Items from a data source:
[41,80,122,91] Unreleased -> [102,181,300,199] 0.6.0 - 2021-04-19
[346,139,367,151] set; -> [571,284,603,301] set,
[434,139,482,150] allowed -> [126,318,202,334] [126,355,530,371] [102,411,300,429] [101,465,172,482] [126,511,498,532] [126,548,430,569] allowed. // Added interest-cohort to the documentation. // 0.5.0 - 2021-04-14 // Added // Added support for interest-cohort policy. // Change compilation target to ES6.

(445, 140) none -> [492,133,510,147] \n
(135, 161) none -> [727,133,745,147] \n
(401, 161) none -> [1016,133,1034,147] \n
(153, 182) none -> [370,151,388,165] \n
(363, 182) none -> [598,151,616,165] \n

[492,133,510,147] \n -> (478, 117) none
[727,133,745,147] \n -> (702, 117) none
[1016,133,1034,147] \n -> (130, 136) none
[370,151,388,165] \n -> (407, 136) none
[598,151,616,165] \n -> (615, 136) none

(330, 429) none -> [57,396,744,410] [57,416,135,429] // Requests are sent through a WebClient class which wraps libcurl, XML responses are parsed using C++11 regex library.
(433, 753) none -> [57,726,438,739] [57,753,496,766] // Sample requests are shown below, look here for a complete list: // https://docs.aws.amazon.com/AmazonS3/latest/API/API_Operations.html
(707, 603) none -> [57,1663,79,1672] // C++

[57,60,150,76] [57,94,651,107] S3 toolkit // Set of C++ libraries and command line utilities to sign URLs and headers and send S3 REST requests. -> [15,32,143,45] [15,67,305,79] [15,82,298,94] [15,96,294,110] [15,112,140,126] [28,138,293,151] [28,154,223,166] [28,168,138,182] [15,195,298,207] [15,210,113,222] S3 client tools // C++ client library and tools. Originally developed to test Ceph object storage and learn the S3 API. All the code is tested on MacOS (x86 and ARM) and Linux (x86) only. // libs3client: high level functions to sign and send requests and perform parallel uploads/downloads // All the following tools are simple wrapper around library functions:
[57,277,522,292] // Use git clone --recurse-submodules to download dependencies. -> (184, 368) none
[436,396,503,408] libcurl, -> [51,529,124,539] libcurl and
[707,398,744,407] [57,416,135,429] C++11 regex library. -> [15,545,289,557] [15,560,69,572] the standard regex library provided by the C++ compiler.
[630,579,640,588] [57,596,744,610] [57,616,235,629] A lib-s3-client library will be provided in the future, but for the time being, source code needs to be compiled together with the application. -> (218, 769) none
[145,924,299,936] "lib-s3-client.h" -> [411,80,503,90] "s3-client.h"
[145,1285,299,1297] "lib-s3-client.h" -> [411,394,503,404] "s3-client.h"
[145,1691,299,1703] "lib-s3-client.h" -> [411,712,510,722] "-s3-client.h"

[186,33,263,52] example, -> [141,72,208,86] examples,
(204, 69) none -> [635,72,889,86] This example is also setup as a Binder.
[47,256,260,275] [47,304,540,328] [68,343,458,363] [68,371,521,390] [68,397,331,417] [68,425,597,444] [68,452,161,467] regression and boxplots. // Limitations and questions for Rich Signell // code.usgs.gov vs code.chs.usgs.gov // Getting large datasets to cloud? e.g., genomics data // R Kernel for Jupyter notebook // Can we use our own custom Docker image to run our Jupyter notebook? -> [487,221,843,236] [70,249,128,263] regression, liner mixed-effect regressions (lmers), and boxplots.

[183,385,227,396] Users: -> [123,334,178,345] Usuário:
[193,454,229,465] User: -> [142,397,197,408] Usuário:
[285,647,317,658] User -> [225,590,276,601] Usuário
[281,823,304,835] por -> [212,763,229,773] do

| ACTIVITY |
Repeat all of the data exactly.

| RESULT OF THIS EXERCISE |
[41,80,122,91] Unreleased -> [102,181,300,199] 0.6.0 - 2021-04-19
[346,139,367,151] set; -> [571,284,603,301] set,
[434,139,482,150] allowed -> [126,318,202,334] [126,355,530,371] [102,411,300,429] [101,465,172,482] [126,511,498,532] [126,548,430,569] allowed. // Added interest-cohort to the documentation. // 0.5.0 - 2021-04-14 // Added // Added support for interest-cohort policy. // Change compilation target to ES6.

(445, 140) none -> [492,133,510,147] \n
(135, 161) none -> [727,133,745,147] \n
(401, 161) none -> [1016,133,1034,147] \n
(153, 182) none -> [370,151,388,165] \n
(363, 182) none -> [598,151,616,165] \n

[492,133,510,147] \n -> (478, 117) none
[727,133,745,147] \n -> (702, 117) none
[1016,133,1034,147] \n -> (130, 136) none
[370,151,388,165] \n -> (407, 136) none
[598,151,616,165] \n -> (615, 136) none

(330, 429) none -> [57,396,744,410] [57,416,135,429] // Requests are sent through a WebClient class which wraps libcurl, XML responses are parsed using C++11 regex library.
(433, 753) none -> [57,726,438,739] [57,753,496,766] // Sample requests are shown below, look here for a complete list: // https://docs.aws.amazon.com/AmazonS3/latest/API/API_Operations.html
(707, 603) none -> [57,1663,79,1672] // C++

[57,60,150,76] [57,94,651,107] S3 toolkit // Set of C++ libraries and command line utilities to sign URLs and headers and send S3 REST requests. -> [15,32,143,45] [15,67,305,79] [15,82,298,94] [15,96,294,110] [15,112,140,126] [28,138,293,151] [28,154,223,166] [28,168,138,182] [15,195,298,207] [15,210,113,222] S3 client tools // C++ client library and tools. Originally developed to test Ceph object storage and learn the S3 API. All the code is tested on MacOS (x86 and ARM) and Linux (x86) only. // libs3client: high level functions to sign and send requests and perform parallel uploads/downloads // All the following tools are simple wrapper around library functions:
[57,277,522,292] // Use git clone --recurse-submodules to download dependencies. -> (184, 368) none
[436,396,503,408] libcurl, -> [51,529,124,539] libcurl and
[707,398,744,407] [57,416,135,429] C++11 regex library. -> [15,545,289,557] [15,560,69,572] the standard regex library provided by the C++ compiler.
[630,579,640,588] [57,596,744,610] [57,616,235,629] A lib-s3-client library will be provided in the future, but for the time being, source code needs to be compiled together with the application. -> (218, 769) none
[145,924,299,936] "lib-s3-client.h" -> [411,80,503,90] "s3-client.h"
[145,1285,299,1297] "lib-s3-client.h" -> [411,394,503,404] "s3-client.h"
[145,1691,299,1703] "lib-s3-client.h" -> [411,712,510,722] "-s3-client.h"

[186,33,263,52] example, -> [141,72,208,86] examples,
(204, 69) none -> [635,72,889,86] This example is also setup as a Binder.
[47,256,260,275] [47,304,540,328] [68,343,458,363] [68,371,521,390] [68,397,331,417] [68,425,597,444] [68,452,161,467] regression and boxplots. // Limitations and questions for Rich Signell // code.usgs.gov vs code.chs.usgs.gov // Getting large datasets to cloud? e.g., genomics data // R Kernel for Jupyter notebook // Can we use our own custom Docker image to run our Jupyter notebook? -> [487,221,843,236] [70,249,128,263] regression, liner mixed-effect regressions (lmers), and boxplots.

[183,385,227,396] Users: -> [123,334,178,345] Usuário:
[193,454,229,465] User: -> [142,397,197,408] Usuário:
[285,647,317,658] User -> [225,590,276,601] Usuário
[281,823,304,835] por -> [212,763,229,773] do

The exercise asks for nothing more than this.